Le destin implacable des productions ludiques, en marge des JO, a tout de la tragédie antique. Les victimes sont désignées dès la présentation de l’intrigue, et elles auront beau chercher des systèmes révolutionnaires pour élever l’intérêt d’une simulation sportive, la tâche s’avère ardue, la fin connue d’avance. Après Carl Lewis Athletics 2000, c’est au tour d’Eidos de défier les dieux du stade et d’offrir en sacrifice la version officielle des derniers JO du millénaire. Force est de constater que malheureusement le tragique est toujours d’actualité.

Dans un espace confiné, un être hybride et diaphane joue à l’athlète. Ses muscles joliment modélisés se contractent et se détendent dans des effets de transparence bleu électrique des plus réussis. Loin du sable, talc et huile d’olive première pression, une pureté lumineuse entoure d’un halo gracieux le futur champion et l’encourage à fournir quelques efforts éthérés en vue d’une victoire certaine. Le joueur n’a plus qu’à effleurer les touches en parfaite harmonie avec les beats technoïdes hachés pour gagner les quelques points qui vont lui permettre de compléter la formation de son poulain. Lever des dizaines de kilos de fonte, sprinter ou ajuster sa précision se déroulent dans une ambiance bon enfant, digne des plus grandes salles de remise en forme. Seuls manquent l’éternel écran LCD, les dernières news Bloomberg défilant et les bornes d’accès à Internet haut débit.
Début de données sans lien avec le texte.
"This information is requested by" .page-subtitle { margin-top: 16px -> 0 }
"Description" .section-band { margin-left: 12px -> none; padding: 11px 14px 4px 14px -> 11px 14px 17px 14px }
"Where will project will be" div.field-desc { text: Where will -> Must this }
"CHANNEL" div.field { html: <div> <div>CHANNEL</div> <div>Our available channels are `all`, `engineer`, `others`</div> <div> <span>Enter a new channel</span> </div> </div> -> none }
Finalement, la pédagogie progressiste poussée à son extrême enlève les derniers charmes d’un type de jeu en voie de disparition. Les valeurs de travail et de labeur étouffent radicalement le plaisir de la course olympique, qui n’est plus que le résultat d’un entraînement à peine intensif et non le moment d’une rencontre sportive hautement émotionnelle. La jouabilité est certes accrue comme jamais elle ne le fut auparavant, mais à trop vouloir faciliter l’ergonomie, Sydney 2000 enlève toute rage de vaincre. Appuyer comme un forcené aura la même conséquence qu’un toucher de joypad rapide et succinct tant que les sacro-saintes étapes de l’entraînement n’auront pas été franchies.
Si un tel défaut est déjà difficilement excusable dans un mode solo, il est catastrophique dans le mode Versus. Les adversaires ne sont certes pas contraints à s’entraîner chacun dans son coin. La gestion des performances utilise toutefois une sauvegarde extraite du mode solo. Autrement dit, la confrontation risque de manquer singulièrement d’intérêt si la lourde formation n’a pas été achevée dans les temps.
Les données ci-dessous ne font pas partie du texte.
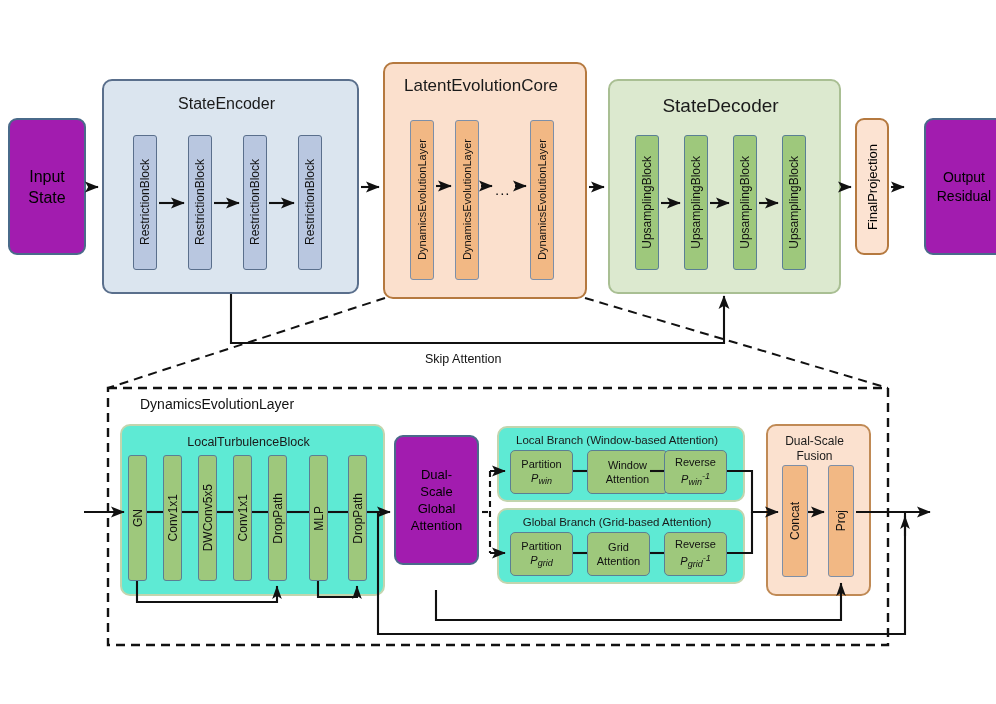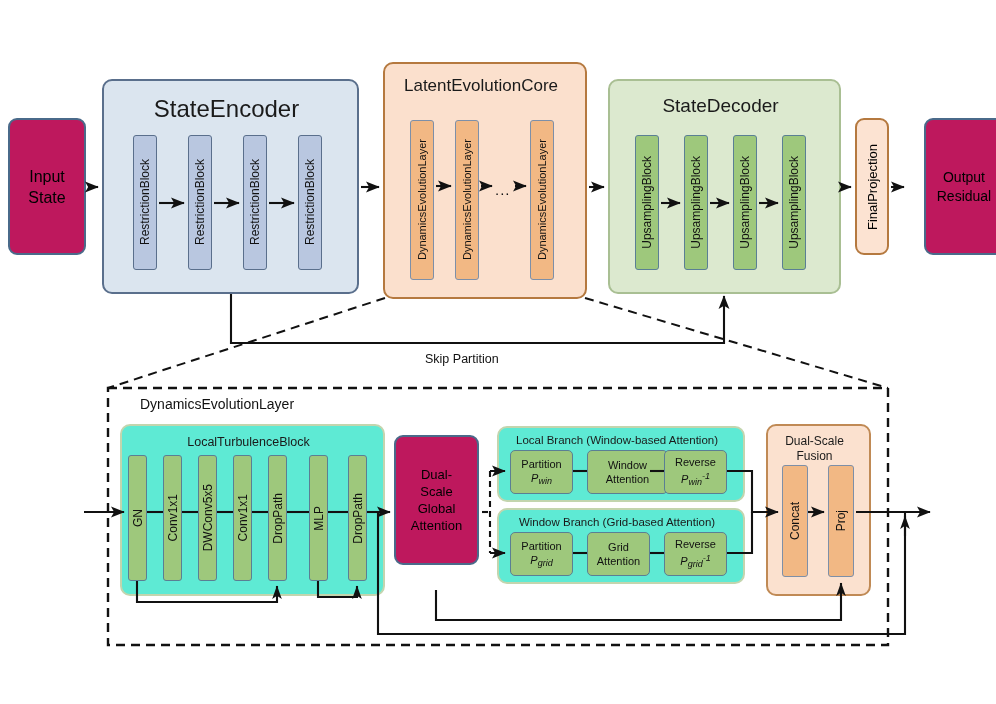"StateEncoder" div.cont-title { font-size: 24px -> 16px }
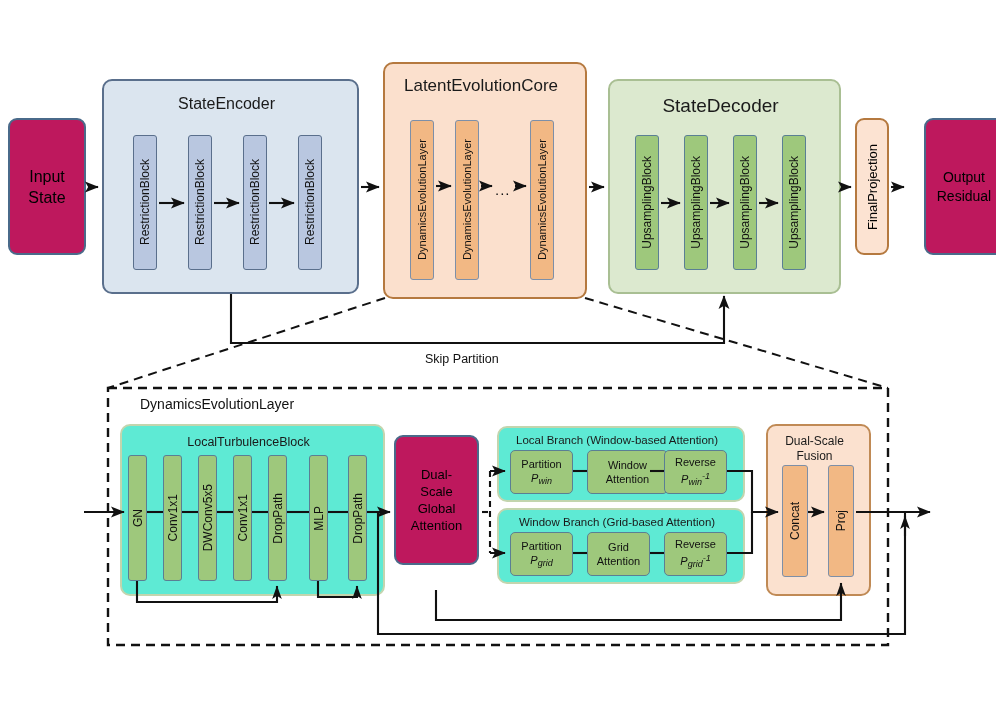"Input" .box-blue { background: #be185d -> #a21caf }
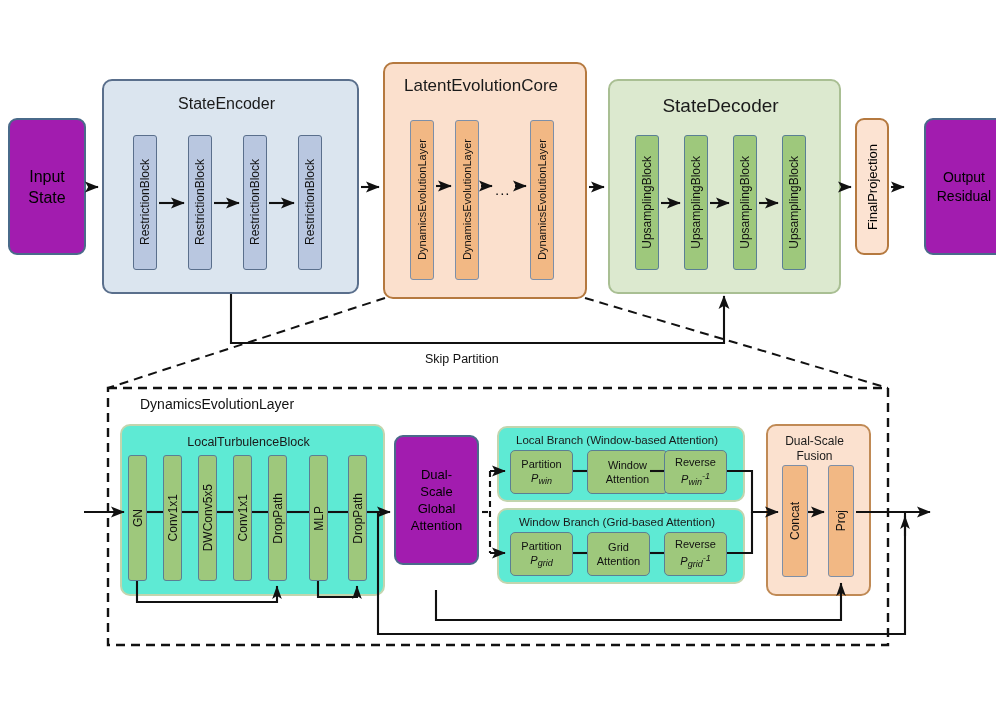"Skip Partition" div.lbl { text: Partition -> Attention }
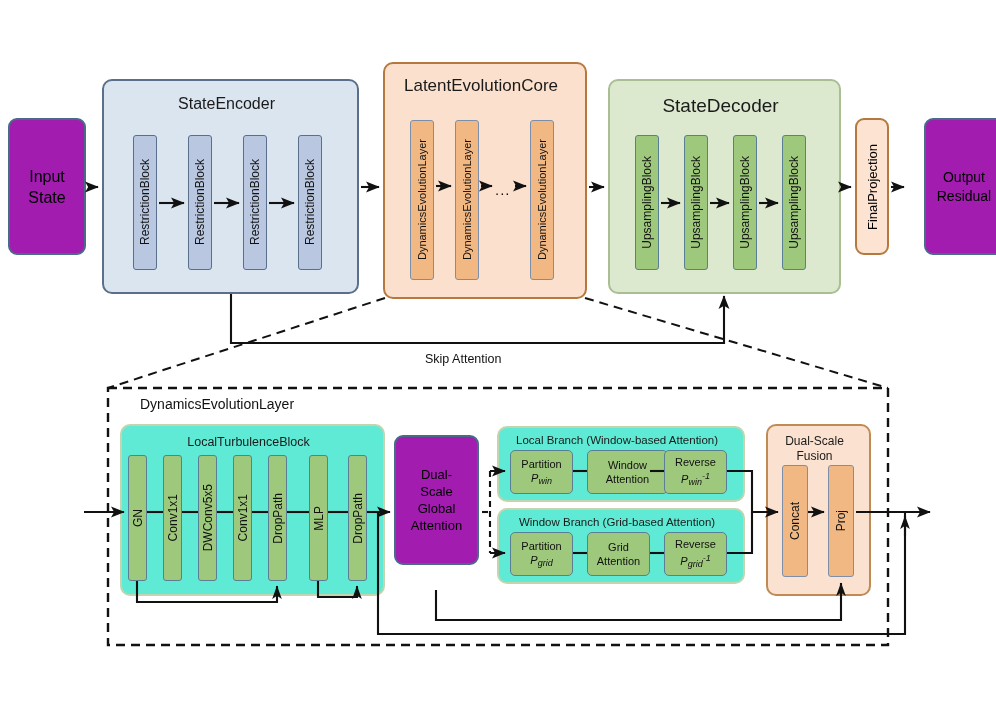"Window Branch (Grid-based Attention)" div.cont-title { text: Window -> Global }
La réalisation globale a aussi de nombreux défauts. Des graphismes criards et insupportables alliés aux commentaires répétitifs et lassants d’un Pierre Sled en petite forme pour désintégrer, si besoin était, les derniers scrupules du joueur. Sans le vouloir, Sydney 2000 se rapproche parfois des expérimentations contemporaines dans le domaine du design. La vue de dessus de l’épreuve de natation suggère les recherches en cinétisme et en cubisme, tant les grilles des carreaux sont d’une régularité exemplaire. Seul le tir au fusil réussit à égayer ces multiples épreuves plus policées les unes que les autres : dans un mouvement coulé longuement travaillé à l’entraînement, armer le fusil, se retourner vers le commentateur et embrayer sur un doom-like jubilatoire et cathartique.